• Data records
━━━━━━━━━━

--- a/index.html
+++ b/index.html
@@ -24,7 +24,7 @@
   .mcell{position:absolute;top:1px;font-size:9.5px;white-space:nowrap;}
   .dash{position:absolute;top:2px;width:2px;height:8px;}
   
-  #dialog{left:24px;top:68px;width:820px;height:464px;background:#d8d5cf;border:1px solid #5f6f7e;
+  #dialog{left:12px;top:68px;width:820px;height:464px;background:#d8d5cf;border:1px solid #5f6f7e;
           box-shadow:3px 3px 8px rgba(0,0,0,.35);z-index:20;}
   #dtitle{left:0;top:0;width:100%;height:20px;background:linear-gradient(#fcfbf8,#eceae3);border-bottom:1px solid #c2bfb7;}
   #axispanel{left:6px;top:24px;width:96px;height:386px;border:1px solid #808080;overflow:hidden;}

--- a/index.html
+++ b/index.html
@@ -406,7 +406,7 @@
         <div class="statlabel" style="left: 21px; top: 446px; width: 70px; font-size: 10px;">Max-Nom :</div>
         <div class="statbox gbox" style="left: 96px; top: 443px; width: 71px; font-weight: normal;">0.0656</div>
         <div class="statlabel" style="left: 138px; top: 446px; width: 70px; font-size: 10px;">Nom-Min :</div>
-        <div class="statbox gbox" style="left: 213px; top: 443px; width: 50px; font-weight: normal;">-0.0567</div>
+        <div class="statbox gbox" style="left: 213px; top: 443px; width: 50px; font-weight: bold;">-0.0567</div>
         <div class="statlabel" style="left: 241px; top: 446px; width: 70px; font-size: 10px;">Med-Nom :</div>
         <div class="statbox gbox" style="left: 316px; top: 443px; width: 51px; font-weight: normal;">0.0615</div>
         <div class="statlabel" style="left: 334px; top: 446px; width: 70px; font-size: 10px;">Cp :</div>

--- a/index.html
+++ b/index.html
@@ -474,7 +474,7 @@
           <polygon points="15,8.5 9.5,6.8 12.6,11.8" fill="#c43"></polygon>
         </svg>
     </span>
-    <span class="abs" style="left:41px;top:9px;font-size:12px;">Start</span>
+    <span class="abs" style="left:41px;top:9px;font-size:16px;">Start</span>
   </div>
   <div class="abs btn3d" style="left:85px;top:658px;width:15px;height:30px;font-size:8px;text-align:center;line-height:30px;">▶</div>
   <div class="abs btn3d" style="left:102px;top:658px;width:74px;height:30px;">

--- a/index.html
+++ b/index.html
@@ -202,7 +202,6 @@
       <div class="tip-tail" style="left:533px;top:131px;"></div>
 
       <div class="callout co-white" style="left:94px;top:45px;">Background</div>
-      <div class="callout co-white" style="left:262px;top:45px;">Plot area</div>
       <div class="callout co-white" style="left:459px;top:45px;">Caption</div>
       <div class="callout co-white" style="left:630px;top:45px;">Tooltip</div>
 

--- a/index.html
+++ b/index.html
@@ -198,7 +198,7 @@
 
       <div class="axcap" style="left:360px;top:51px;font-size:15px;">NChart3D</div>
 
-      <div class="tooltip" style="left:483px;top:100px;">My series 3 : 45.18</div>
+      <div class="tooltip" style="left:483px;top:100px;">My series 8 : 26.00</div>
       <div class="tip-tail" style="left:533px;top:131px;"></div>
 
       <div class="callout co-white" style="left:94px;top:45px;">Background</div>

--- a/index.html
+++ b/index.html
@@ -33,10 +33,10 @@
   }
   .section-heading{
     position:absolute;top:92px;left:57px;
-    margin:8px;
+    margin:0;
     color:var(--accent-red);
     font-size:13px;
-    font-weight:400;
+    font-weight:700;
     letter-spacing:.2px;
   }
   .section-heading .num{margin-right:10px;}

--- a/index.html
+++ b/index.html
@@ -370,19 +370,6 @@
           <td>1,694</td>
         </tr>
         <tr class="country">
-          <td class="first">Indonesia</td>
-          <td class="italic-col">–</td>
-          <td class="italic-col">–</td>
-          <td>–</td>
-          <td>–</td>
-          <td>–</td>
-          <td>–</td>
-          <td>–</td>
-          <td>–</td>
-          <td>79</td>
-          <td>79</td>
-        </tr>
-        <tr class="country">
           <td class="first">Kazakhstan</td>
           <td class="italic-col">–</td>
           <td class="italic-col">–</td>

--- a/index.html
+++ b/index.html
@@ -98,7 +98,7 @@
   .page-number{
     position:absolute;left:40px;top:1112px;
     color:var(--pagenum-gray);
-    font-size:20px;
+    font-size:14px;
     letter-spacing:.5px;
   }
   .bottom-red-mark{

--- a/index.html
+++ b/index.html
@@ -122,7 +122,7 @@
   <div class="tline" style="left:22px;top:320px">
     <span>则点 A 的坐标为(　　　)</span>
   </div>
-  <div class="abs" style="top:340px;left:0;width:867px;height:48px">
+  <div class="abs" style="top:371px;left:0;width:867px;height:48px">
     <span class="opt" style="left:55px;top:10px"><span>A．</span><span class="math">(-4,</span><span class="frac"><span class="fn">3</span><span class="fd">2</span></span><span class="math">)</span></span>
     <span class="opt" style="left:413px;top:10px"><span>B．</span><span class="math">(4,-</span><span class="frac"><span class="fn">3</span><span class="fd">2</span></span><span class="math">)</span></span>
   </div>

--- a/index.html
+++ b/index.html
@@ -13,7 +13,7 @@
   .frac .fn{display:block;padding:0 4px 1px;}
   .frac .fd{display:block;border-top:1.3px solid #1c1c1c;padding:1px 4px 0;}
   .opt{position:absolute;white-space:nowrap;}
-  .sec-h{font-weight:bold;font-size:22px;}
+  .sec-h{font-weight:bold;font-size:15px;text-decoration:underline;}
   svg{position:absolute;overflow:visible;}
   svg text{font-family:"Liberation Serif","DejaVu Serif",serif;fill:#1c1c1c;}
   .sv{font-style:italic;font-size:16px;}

━━━━━━━━━━

• Assigned task
Each line of the data should be reproduced exactly as it appears.

• Answer area
--- a/index.html
+++ b/index.html
@@ -24,7 +24,7 @@
   .mcell{position:absolute;top:1px;font-size:9.5px;white-space:nowrap;}
   .dash{position:absolute;top:2px;width:2px;height:8px;}
   
-  #dialog{left:24px;top:68px;width:820px;height:464px;background:#d8d5cf;border:1px solid #5f6f7e;
+  #dialog{left:12px;top:68px;width:820px;height:464px;background:#d8d5cf;border:1px solid #5f6f7e;
           box-shadow:3px 3px 8px rgba(0,0,0,.35);z-index:20;}
   #dtitle{left:0;top:0;width:100%;height:20px;background:linear-gradient(#fcfbf8,#eceae3);border-bottom:1px solid #c2bfb7;}
   #axispanel{left:6px;top:24px;width:96px;height:386px;border:1px solid #808080;overflow:hidden;}

--- a/index.html
+++ b/index.html
@@ -406,7 +406,7 @@
         <div class="statlabel" style="left: 21px; top: 446px; width: 70px; font-size: 10px;">Max-Nom :</div>
         <div class="statbox gbox" style="left: 96px; top: 443px; width: 71px; font-weight: normal;">0.0656</div>
         <div class="statlabel" style="left: 138px; top: 446px; width: 70px; font-size: 10px;">Nom-Min :</div>
-        <div class="statbox gbox" style="left: 213px; top: 443px; width: 50px; font-weight: normal;">-0.0567</div>
+        <div class="statbox gbox" style="left: 213px; top: 443px; width: 50px; font-weight: bold;">-0.0567</div>
         <div class="statlabel" style="left: 241px; top: 446px; width: 70px; font-size: 10px;">Med-Nom :</div>
         <div class="statbox gbox" style="left: 316px; top: 443px; width: 51px; font-weight: normal;">0.0615</div>
         <div class="statlabel" style="left: 334px; top: 446px; width: 70px; font-size: 10px;">Cp :</div>

--- a/index.html
+++ b/index.html
@@ -474,7 +474,7 @@
           <polygon points="15,8.5 9.5,6.8 12.6,11.8" fill="#c43"></polygon>
         </svg>
     </span>
-    <span class="abs" style="left:41px;top:9px;font-size:12px;">Start</span>
+    <span class="abs" style="left:41px;top:9px;font-size:16px;">Start</span>
   </div>
   <div class="abs btn3d" style="left:85px;top:658px;width:15px;height:30px;font-size:8px;text-align:center;line-height:30px;">▶</div>
   <div class="abs btn3d" style="left:102px;top:658px;width:74px;height:30px;">

--- a/index.html
+++ b/index.html
@@ -202,7 +202,6 @@
       <div class="tip-tail" style="left:533px;top:131px;"></div>
 
       <div class="callout co-white" style="left:94px;top:45px;">Background</div>
-      <div class="callout co-white" style="left:262px;top:45px;">Plot area</div>
       <div class="callout co-white" style="left:459px;top:45px;">Caption</div>
       <div class="callout co-white" style="left:630px;top:45px;">Tooltip</div>
 

--- a/index.html
+++ b/index.html
@@ -198,7 +198,7 @@
 
       <div class="axcap" style="left:360px;top:51px;font-size:15px;">NChart3D</div>
 
-      <div class="tooltip" style="left:483px;top:100px;">My series 3 : 45.18</div>
+      <div class="tooltip" style="left:483px;top:100px;">My series 8 : 26.00</div>
       <div class="tip-tail" style="left:533px;top:131px;"></div>
 
       <div class="callout co-white" style="left:94px;top:45px;">Background</div>

--- a/index.html
+++ b/index.html
@@ -33,10 +33,10 @@
   }
   .section-heading{
     position:absolute;top:92px;left:57px;
-    margin:8px;
+    margin:0;
     color:var(--accent-red);
     font-size:13px;
-    font-weight:400;
+    font-weight:700;
     letter-spacing:.2px;
   }
   .section-heading .num{margin-right:10px;}

--- a/index.html
+++ b/index.html
@@ -370,19 +370,6 @@
           <td>1,694</td>
         </tr>
         <tr class="country">
-          <td class="first">Indonesia</td>
-          <td class="italic-col">–</td>
-          <td class="italic-col">–</td>
-          <td>–</td>
-          <td>–</td>
-          <td>–</td>
-          <td>–</td>
-          <td>–</td>
-          <td>–</td>
-          <td>79</td>
-          <td>79</td>
-        </tr>
-        <tr class="country">
           <td class="first">Kazakhstan</td>
           <td class="italic-col">–</td>
           <td class="italic-col">–</td>

--- a/index.html
+++ b/index.html
@@ -98,7 +98,7 @@
   .page-number{
     position:absolute;left:40px;top:1112px;
     color:var(--pagenum-gray);
-    font-size:20px;
+    font-size:14px;
     letter-spacing:.5px;
   }
   .bottom-red-mark{

--- a/index.html
+++ b/index.html
@@ -122,7 +122,7 @@
   <div class="tline" style="left:22px;top:320px">
     <span>则点 A 的坐标为(　　　)</span>
   </div>
-  <div class="abs" style="top:340px;left:0;width:867px;height:48px">
+  <div class="abs" style="top:371px;left:0;width:867px;height:48px">
     <span class="opt" style="left:55px;top:10px"><span>A．</span><span class="math">(-4,</span><span class="frac"><span class="fn">3</span><span class="fd">2</span></span><span class="math">)</span></span>
     <span class="opt" style="left:413px;top:10px"><span>B．</span><span class="math">(4,-</span><span class="frac"><span class="fn">3</span><span class="fd">2</span></span><span class="math">)</span></span>
   </div>

--- a/index.html
+++ b/index.html
@@ -13,7 +13,7 @@
   .frac .fn{display:block;padding:0 4px 1px;}
   .frac .fd{display:block;border-top:1.3px solid #1c1c1c;padding:1px 4px 0;}
   .opt{position:absolute;white-space:nowrap;}
-  .sec-h{font-weight:bold;font-size:22px;}
+  .sec-h{font-weight:bold;font-size:15px;text-decoration:underline;}
   svg{position:absolute;overflow:visible;}
   svg text{font-family:"Liberation Serif","DejaVu Serif",serif;fill:#1c1c1c;}
   .sv{font-style:italic;font-size:16px;}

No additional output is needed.